### Assigned task
Return exactly the lines of the data below, from the one that contains "text: friend ->" through the final line, and leave out every picture.
[Source data Boundary: Start]
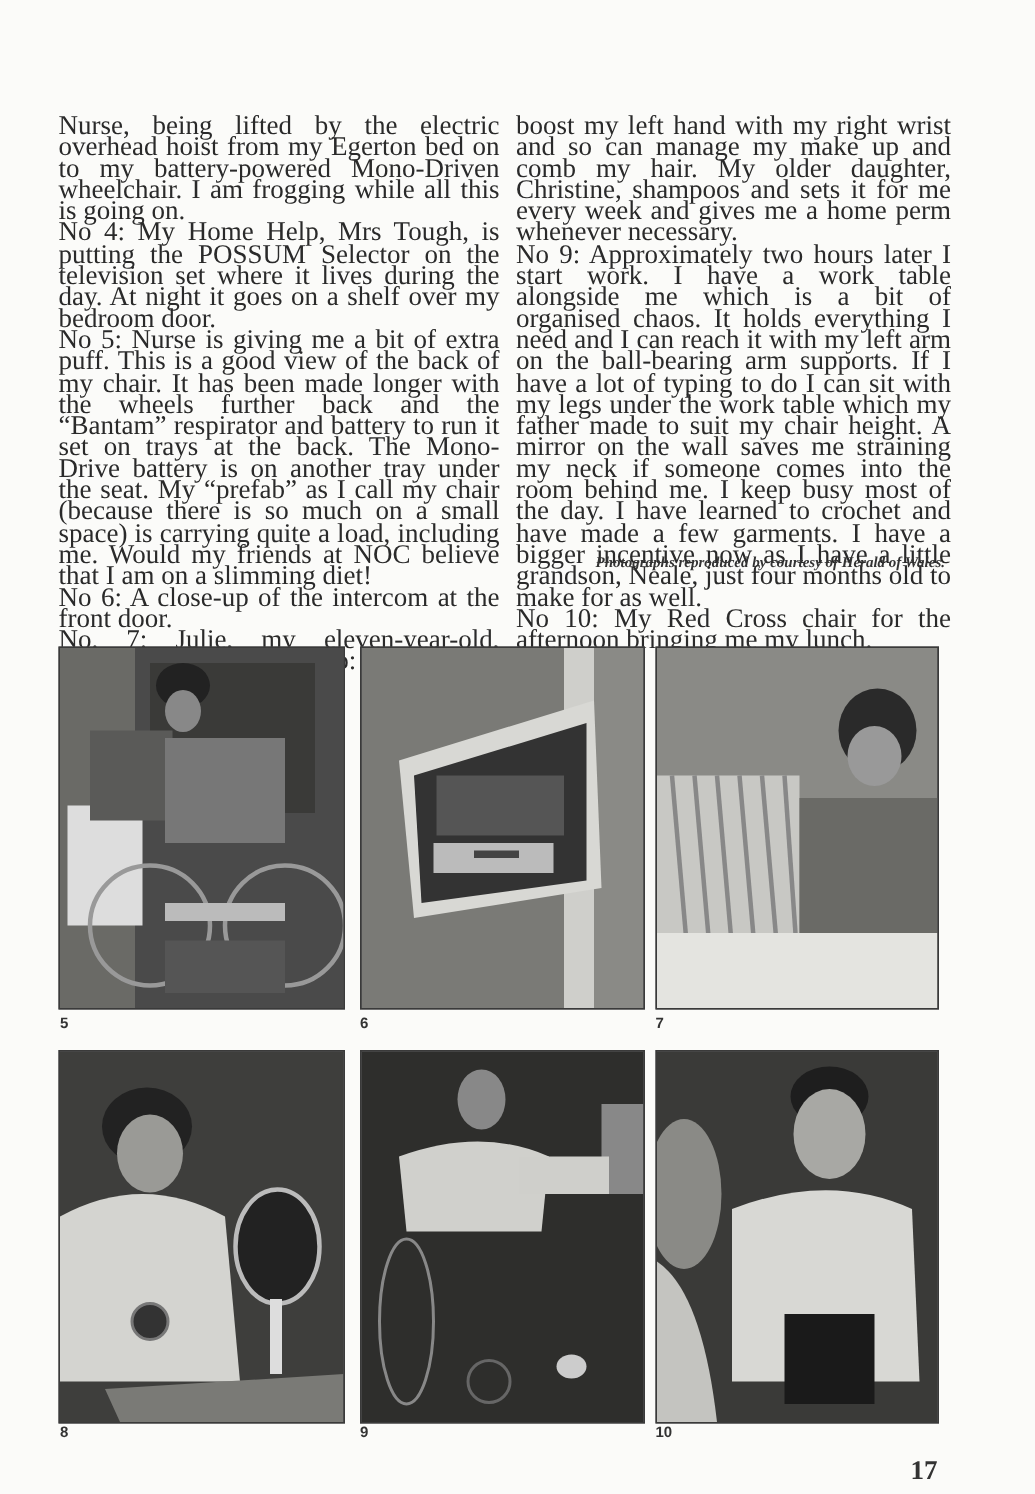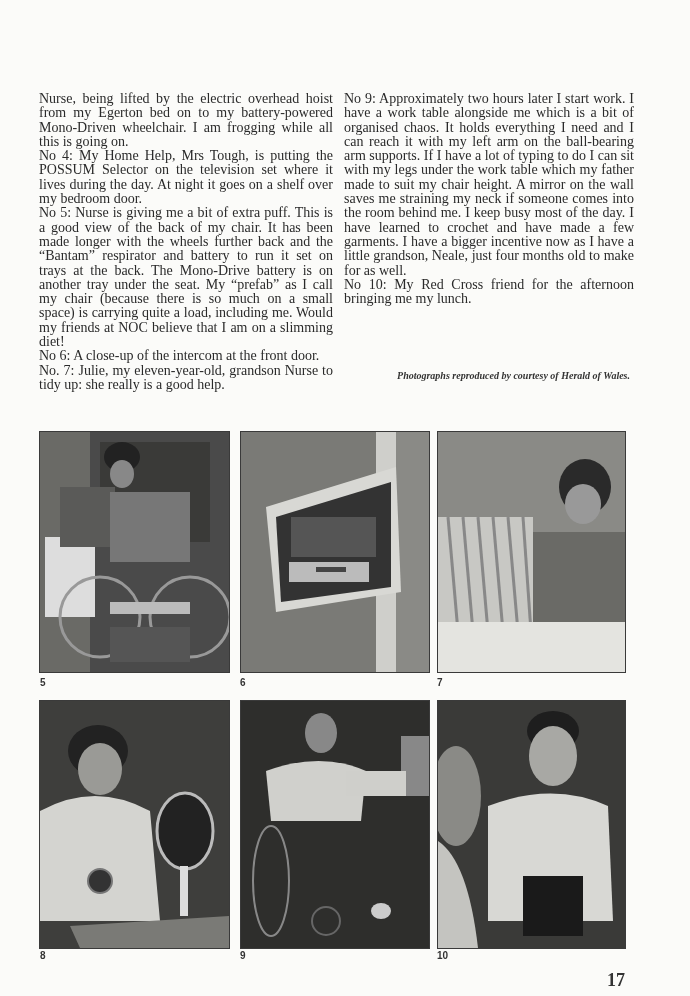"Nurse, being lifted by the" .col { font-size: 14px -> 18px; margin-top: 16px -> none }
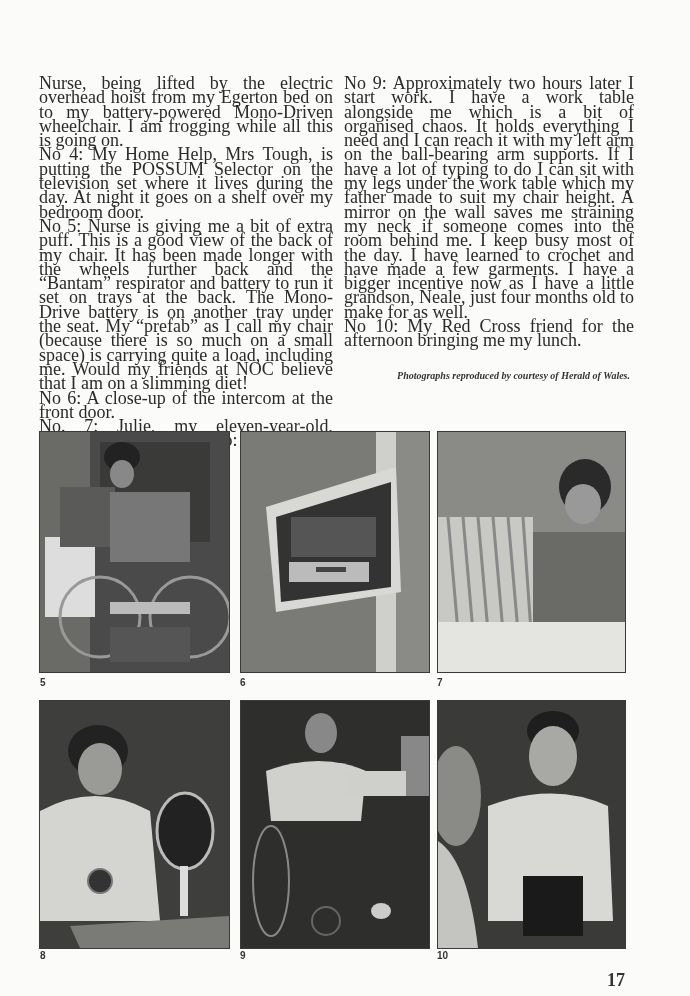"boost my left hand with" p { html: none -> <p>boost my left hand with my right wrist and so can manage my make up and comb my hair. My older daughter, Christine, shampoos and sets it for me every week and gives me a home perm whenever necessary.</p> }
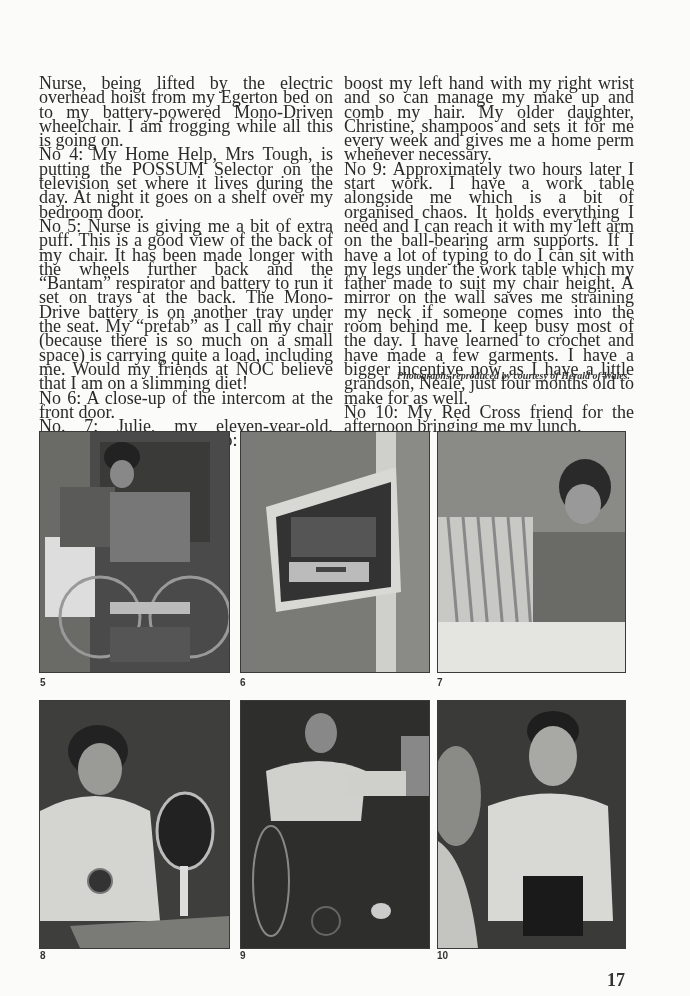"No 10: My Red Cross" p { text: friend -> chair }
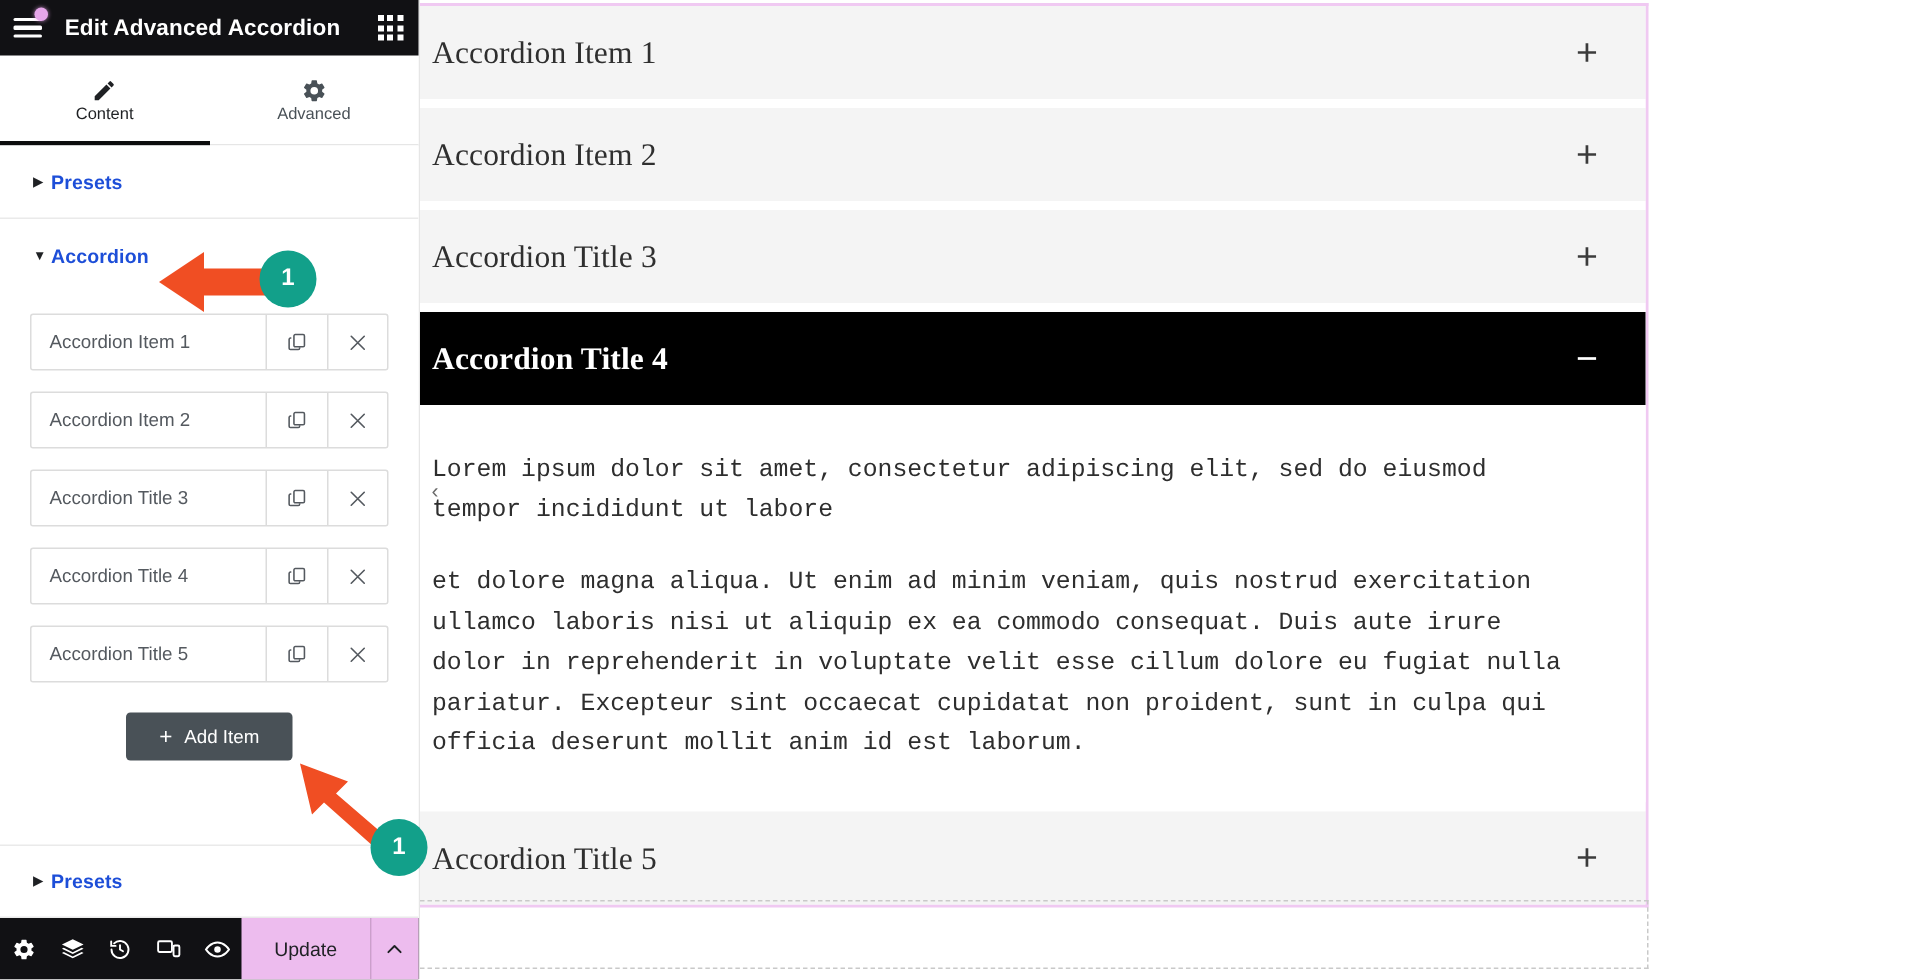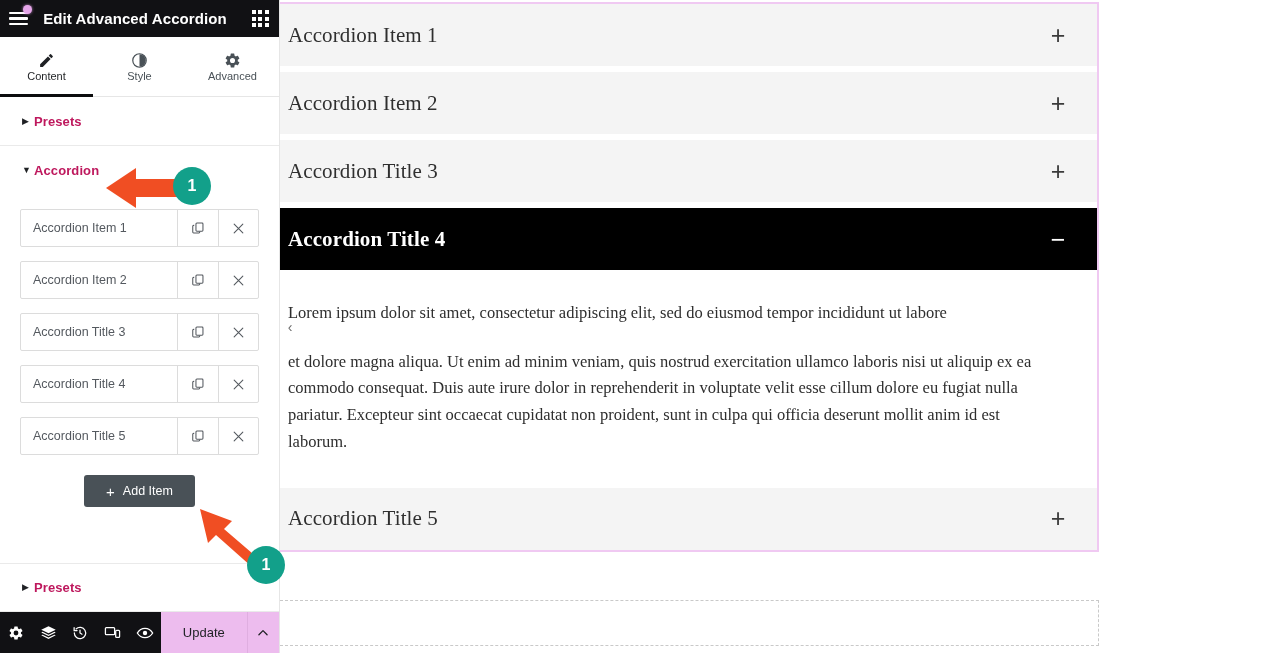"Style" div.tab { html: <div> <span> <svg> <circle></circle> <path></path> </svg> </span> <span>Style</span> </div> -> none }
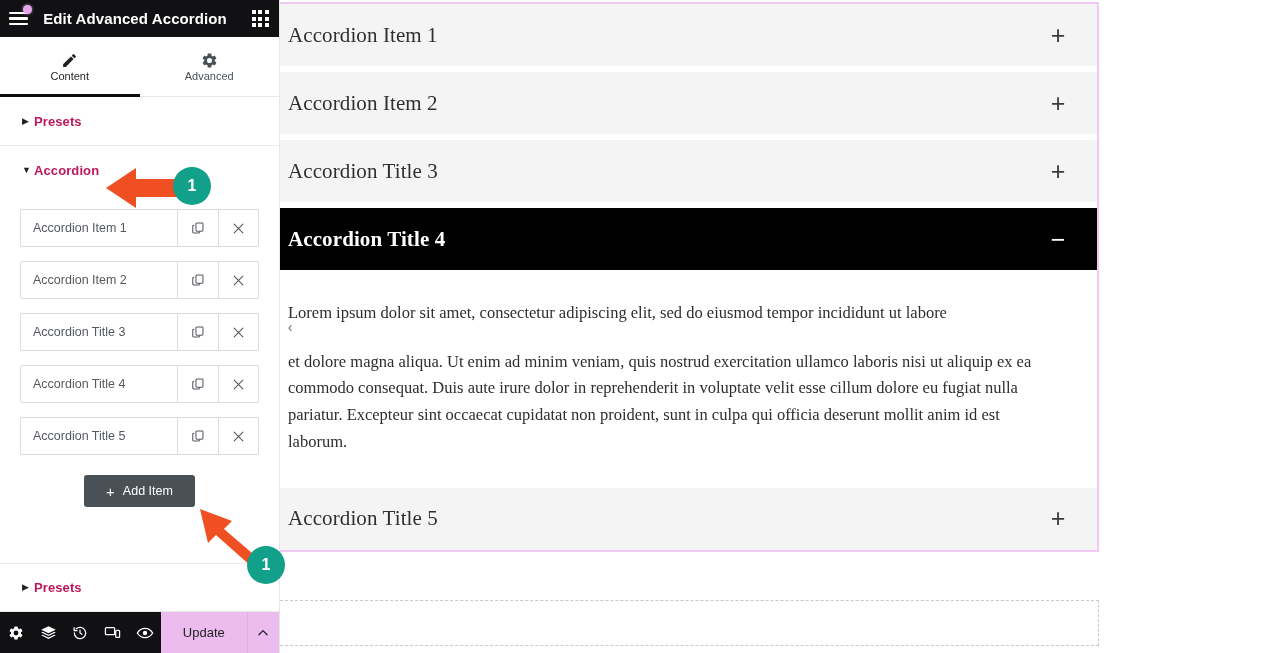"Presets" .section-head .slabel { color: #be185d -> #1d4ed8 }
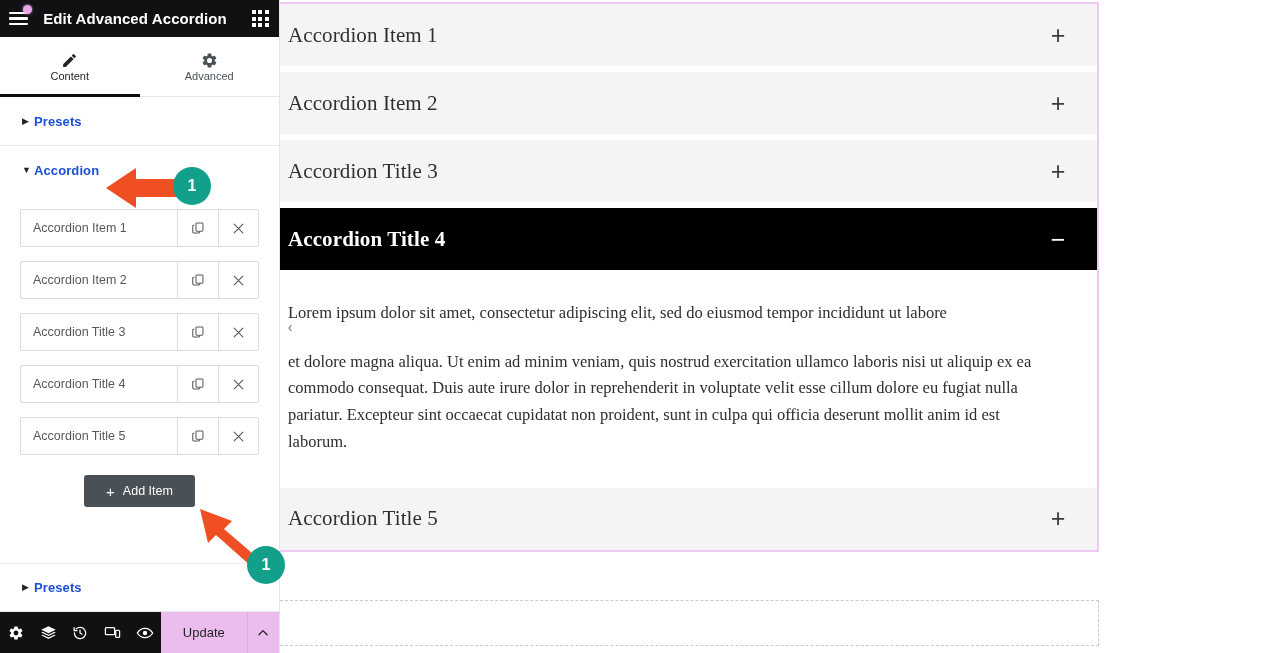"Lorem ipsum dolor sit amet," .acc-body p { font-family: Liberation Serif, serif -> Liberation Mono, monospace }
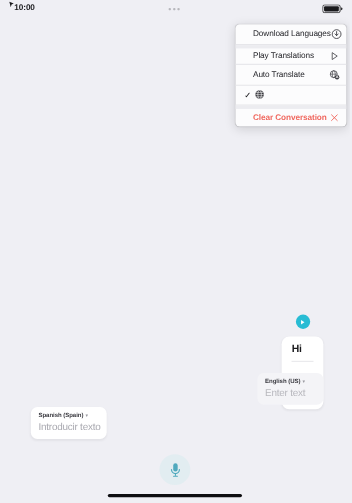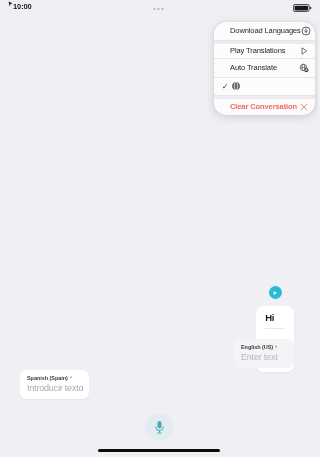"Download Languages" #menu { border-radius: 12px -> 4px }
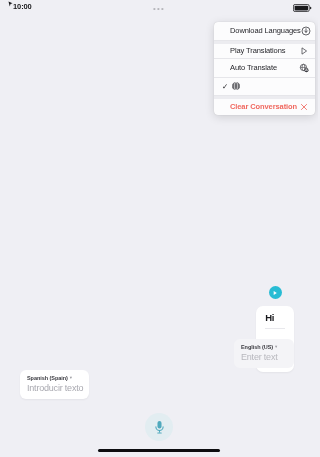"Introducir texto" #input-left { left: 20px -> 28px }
[Source data Boundary: End]
### Exercise solution
"No 10: My Red Cross" p { text: friend -> chair }
"Style" div.tab { html: <div> <span> <svg> <circle></circle> <path></path> </svg> </span> <span>Style</span> </div> -> none }
"Presets" .section-head .slabel { color: #be185d -> #1d4ed8 }
"Lorem ipsum dolor sit amet," .acc-body p { font-family: Liberation Serif, serif -> Liberation Mono, monospace }
"Download Languages" #menu { border-radius: 12px -> 4px }
"Introducir texto" #input-left { left: 20px -> 28px }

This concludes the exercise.